Guerra: Jack, thanks for joining me.
Kufahl: Thanks so much for having me.
Guerra: All right, you want to start off by telling me a little bit about your organization and your role?
Kufahl: Oh, sure. Michigan Medicine is about a 1,000-bed hospital. But what’s interesting about it, in my opinion, is that it’s an academic medical center. So it has a substantial nation-leading research facility and learning program attached to it. I’m the CISO of all three of those missions. And that means I have a very interesting job, because I have to keep the flexibility of the research environment, but the sustainability and the survivability of the hospitals and health centers. So it’s a constant balancing act.

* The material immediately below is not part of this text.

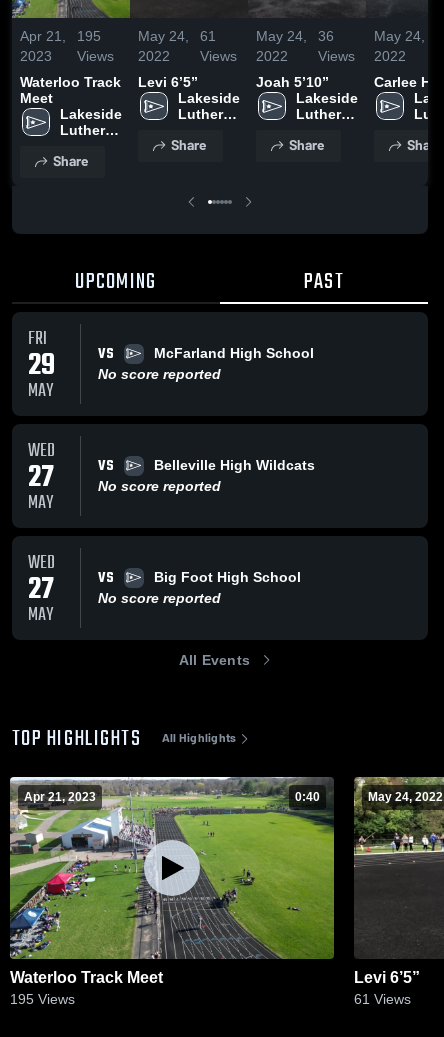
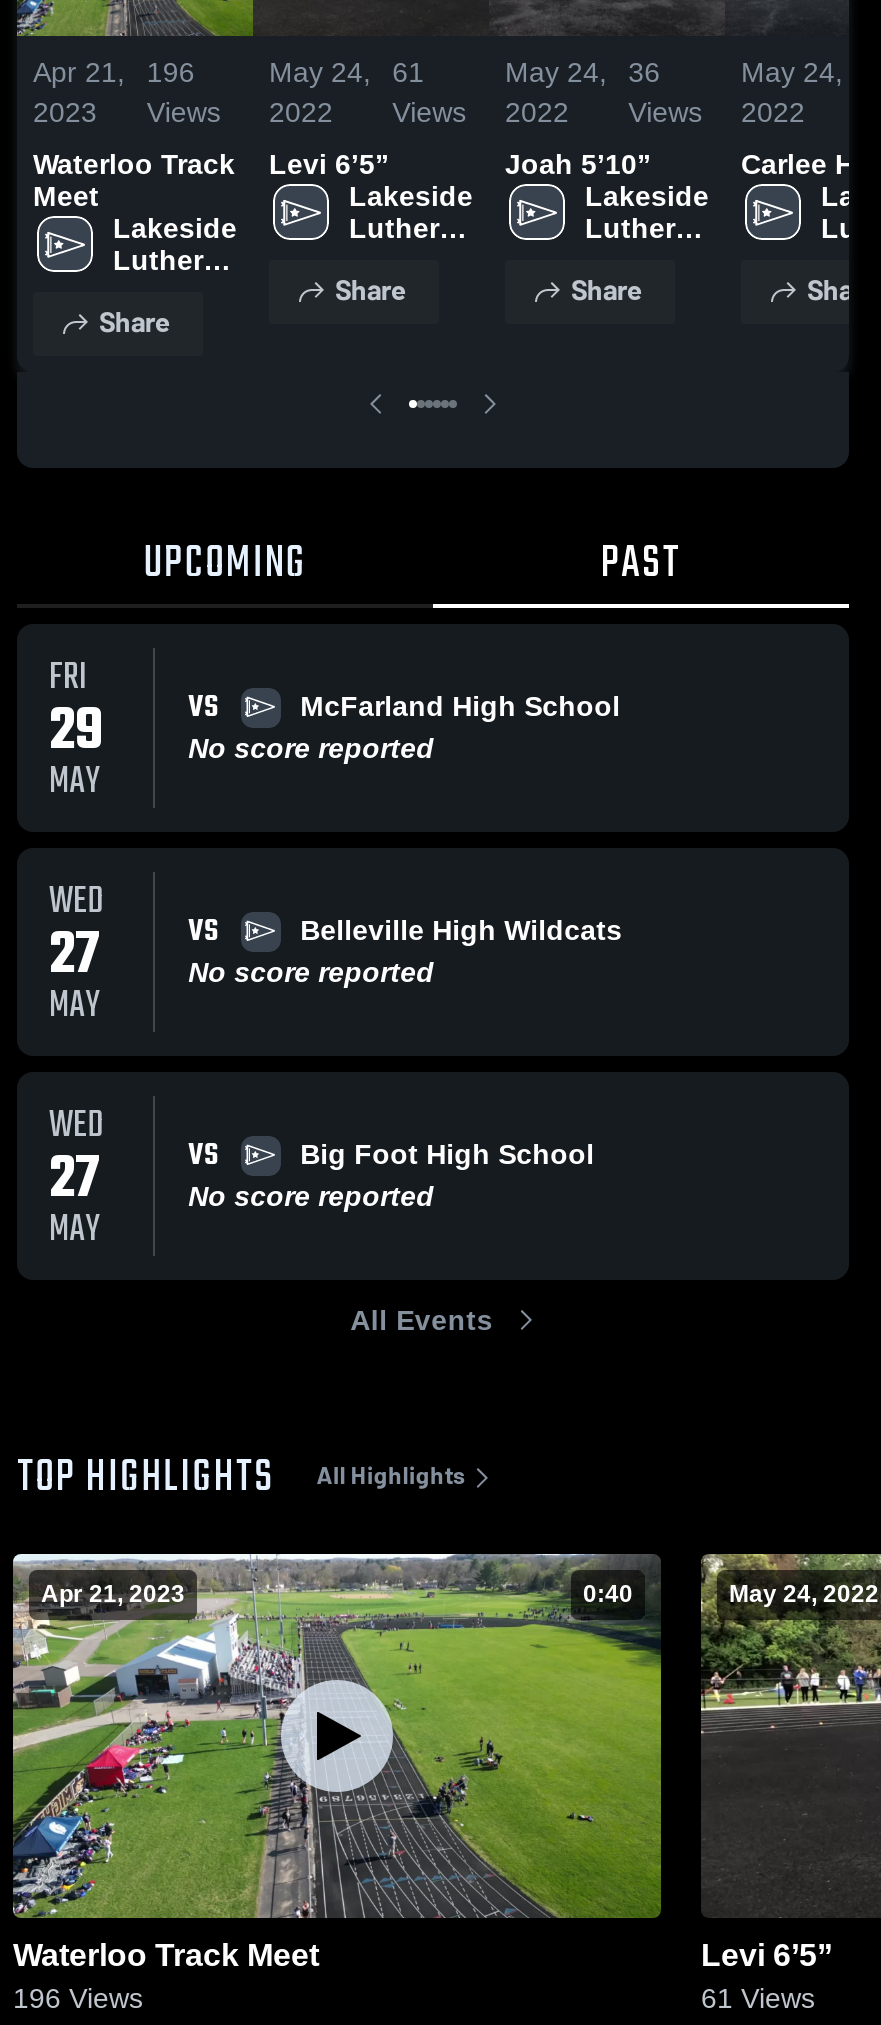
[20,28,101,44] Apr 21, 195 -> [33,57,195,89] Apr 21, 196
[10,991,75,1007] 195 Views -> [13,1982,143,2014] 196 Views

Guerra: A lot of government regulations out there require you not to have breaches, and a lot of bad things that happen if you do. And of course, there are other regulations that require you to be open and share data, and send it here, there and everywhere, which is similar to what you’re saying about having a research function. Talk a little bit more about dealing with the balance between openness and security.
Kufahl: What’s interesting for our facility, and I think our institution, and what’s probably true for a lot of academic medical centers throughout the nation and Canada, is our doctors are also our faculty. So at 8 a.m., they may be doing a procedure; at 8 p.m., they could be in their wet lab, doing discovery. So it is interesting, because we all have to adopt different roles and personas on behalf of the institution to figure out how to protect it, but also not just protect what its cybersecurity posture is or risk posture, but what it is more existentially — a free and open academic environment.